The last example is broken: the various labels used in the two if-expressions are duplicated, which leads to illegal assembly:

$ nasm -f elf64 -o output/test1.o output/test1.s
output/test1.s:20: error: symbol `if_true' redefined
output/test1.s:23: error: symbol `if_false' redefined
output/test1.s:25: error: symbol `done' redefined

We need to generate unique labels for each expression.

1.4.2 Approach 1: Gensym🔗

One common approach is to write a simple function that generates unique symbols every time it’s called, by keeping track of a mutable counter:

let gensym =
  let counter = ref 0 in
  (fun basename ->
    counter := !counter + 1;
    sprintf "%s_%d" basename !counter);;

This approach works, is simple to implement and simple to understand. However, it does have a readability drawback: the generated names bear no connection to the expressions that produced them, making it hard to trace backwards from the generated output to the relevant source expressions. Additionally, it assumes that only one stream of names is ever needed in the compiler — but it might be nice for the generated names to start counting again from zero, in each subsequent phase of the compiler.
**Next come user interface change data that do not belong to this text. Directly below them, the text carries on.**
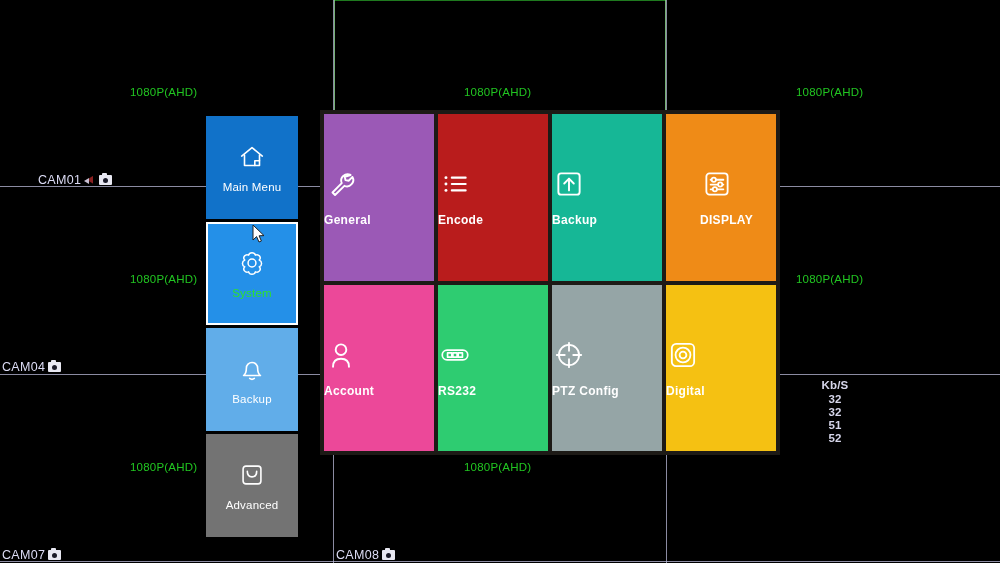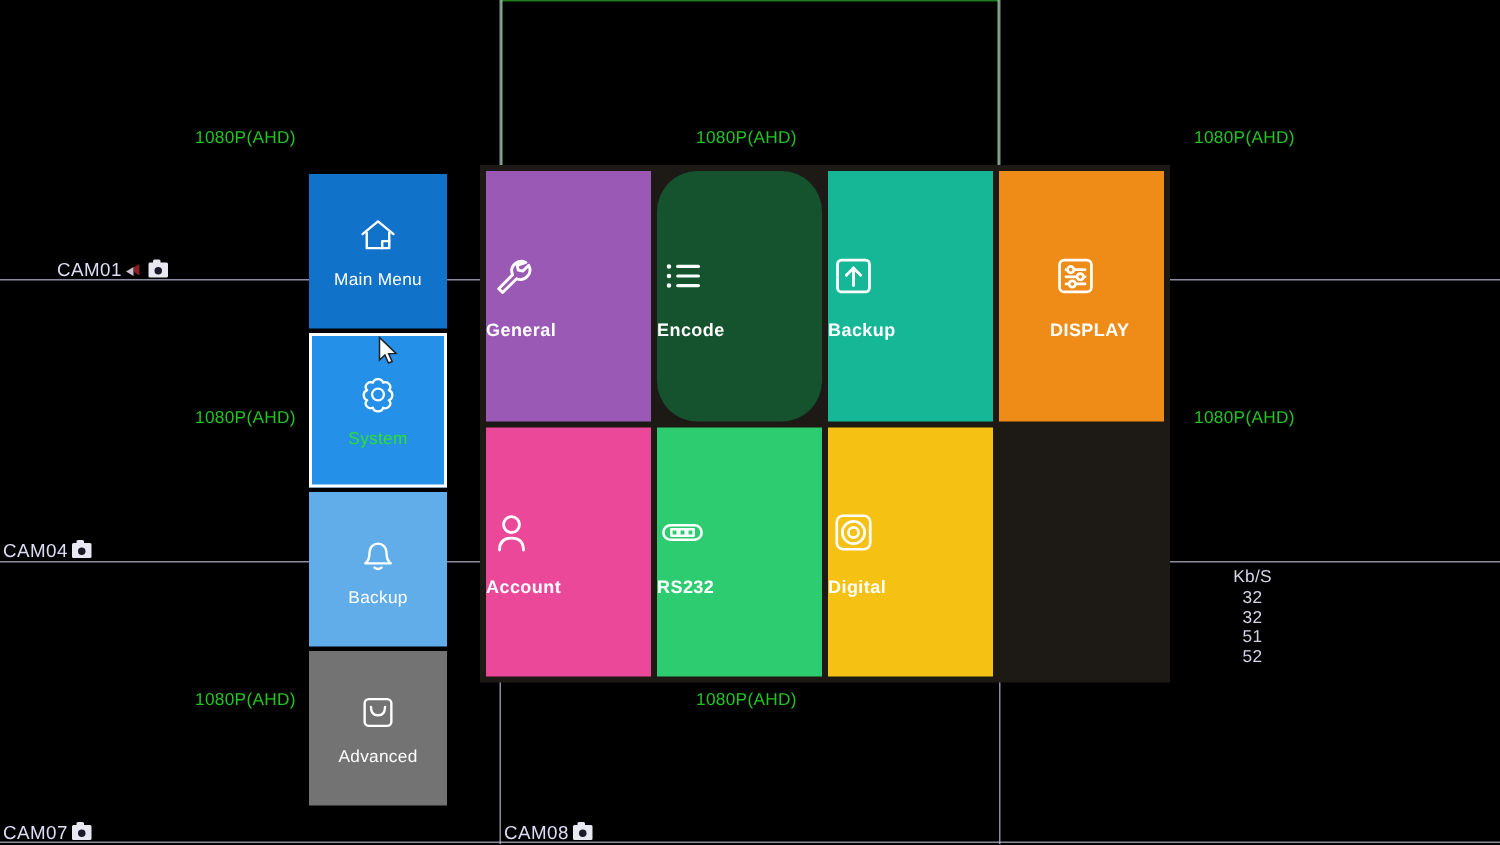--- a/index.html
+++ b/index.html
@@ -255,21 +255,21 @@
     </div>
     <div class="cam-label" style="left:2px;top:549px;">
       <span class="cam-text">CAM07</span>
       <span class="ico-badge"></span>
     </div>
     <div class="cam-label" style="left:336px;top:549px;">
       <span class="cam-text">CAM08</span>
       <span class="ico-badge"></span>
     </div>
 
-    <div class="kbs" style="left:805px;top:379px;width:60px;">
+    <div class="kbs" style="left:805px;top:379px;width:60px;font-weight:bold;">
       <div class="kbs-head">Kb/S</div>
       <span class="kbs-val">32</span>
       <span class="kbs-val">32</span>
       <span class="kbs-val">51</span>
       <span class="kbs-val">52</span>
     </div>
   </div>
 
   <div class="sidemenu">
 
@@ -310,21 +310,21 @@
   <div class="tilepanel">
     <div class="tilegrid">
 
       <div class="tile" style="background:#9b59b6;">
         <svg class="t-ico" viewBox="0 0 32 32" fill="none" stroke="#ffffff" stroke-width="1.8" stroke-linecap="round" stroke-linejoin="round">
           <path d="M25 7.5 a6 6 0 0 0 -8.3 7.7 L8 24 l2.4 2.4 l8.8 -8.7 a6 6 0 0 0 7.6 -8.4 l-3.6 3.6 l-3 -0.6 l-0.6 -3 z"></path>
         </svg>
         <span class="t-label">General</span>
       </div>
 
-      <div class="tile" style="background:#14532d;border-radius:27px;">
+      <div class="tile" style="background:#b91c1c;">
         <svg class="t-ico" viewBox="0 0 32 32" fill="none" stroke="#ffffff" stroke-width="2" stroke-linecap="round">
           <circle cx="7.5" cy="10" r="1.4" fill="#ffffff" stroke="none"></circle>
           <circle cx="7.5" cy="16" r="1.4" fill="#ffffff" stroke="none"></circle>
           <circle cx="7.5" cy="22" r="1.4" fill="#ffffff" stroke="none"></circle>
           <path d="M13 10 H26"></path>
           <path d="M13 16 H26"></path>
           <path d="M13 22 H26"></path>
         </svg>
         <span class="t-label">Encode</span>
       </div>
@@ -362,20 +362,30 @@
       <div class="tile" style="background:#2ecc71;">
         <svg class="t-ico" viewBox="0 0 32 32" fill="none" stroke="#ffffff" stroke-width="1.6" stroke-linecap="round" stroke-linejoin="round">
           <rect x="4" y="11.5" width="24" height="9" rx="4.5"></rect>
           <rect x="9" y="14" width="4" height="4"></rect>
           <rect x="14" y="14" width="4" height="4"></rect>
           <rect x="19" y="14" width="4" height="4"></rect>
         </svg>
         <span class="t-label">RS232</span>
       </div>
 
+      <div class="tile" style="background:#95a5a6;">
+        <svg class="t-ico" viewBox="0 0 32 32" fill="none" stroke="#ffffff" stroke-width="1.7" stroke-linecap="round">
+          <circle cx="16" cy="16" r="9.5"></circle>
+          <path d="M16 4.5 V12"></path>
+          <path d="M16 20 V27.5"></path>
+          <path d="M4.5 16 H12"></path>
+          <path d="M20 16 H27.5"></path>
+        </svg>
+        <span class="t-label">PTZ Config</span>
+      </div>
 
       <div class="tile" style="background:#f5c112;">
         <svg class="t-ico" viewBox="0 0 32 32" fill="none" stroke="#ffffff" stroke-width="1.7" stroke-linecap="round" stroke-linejoin="round">
           <rect x="5.5" y="5.5" width="21" height="21" rx="4"></rect>
           <circle cx="16" cy="16" r="7"></circle>
           <circle cx="16" cy="16" r="3.2"></circle>
         </svg>
         <span class="t-label">Digital</span>
       </div>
Lastly, it is particularly tricky to use this gensym in testing, as the precise numbers it generates are dependent on the entire history of calls to gensym, which makes writing tests very brittle.

1.4.3 Approach 2: Tagging🔗

In the last assignment, recall that our definition of expr was slightly more complicated than that presented above: it was parameterized by an arbitrary type, allowing us to stash any data we wanted at the nodes of our AST:

type 'a expr =
  | ENumber of int64 * 'a
  | EId of string * 'a
  | ELet of (string * 'a expr * 'a) list * 'a expr * 'a
  | EPrim1 of prim1 * 'a expr * 'a
  ...

We originally used this flexibility to tag every expression with its source location information, so that we could give precisely-located error messages when scoping problems arose. But this parameter is more flexible than that: we might consider walking the expression and giving every node a unique identifier:

type tag = int
let tag (e : 'a expr) : tag expr =
  let rec help (e : 'a expr) (cur : tag) : (tag expr * tag) =
    match e with
    | EPrim1(op, e, _) ->
      let (tag_e, next_tag) = help e (cur + 1) in
      (EPrim1(op, tag_e, cur), next_tag)
    | ...
  in
  let (tagged, _) = help e 1 in tagged;;

This function is completely determined by its input, without relying on mutable state, making it much easier to work with in the context of testing. It also implicitly resets counting every time it’s called, making the successive phases of the compiler more readable and independent. Lastly, if we use these ids as the basis for our generated names, then our generated names are easily traceable back to the expressions that created them, making debugging much easier.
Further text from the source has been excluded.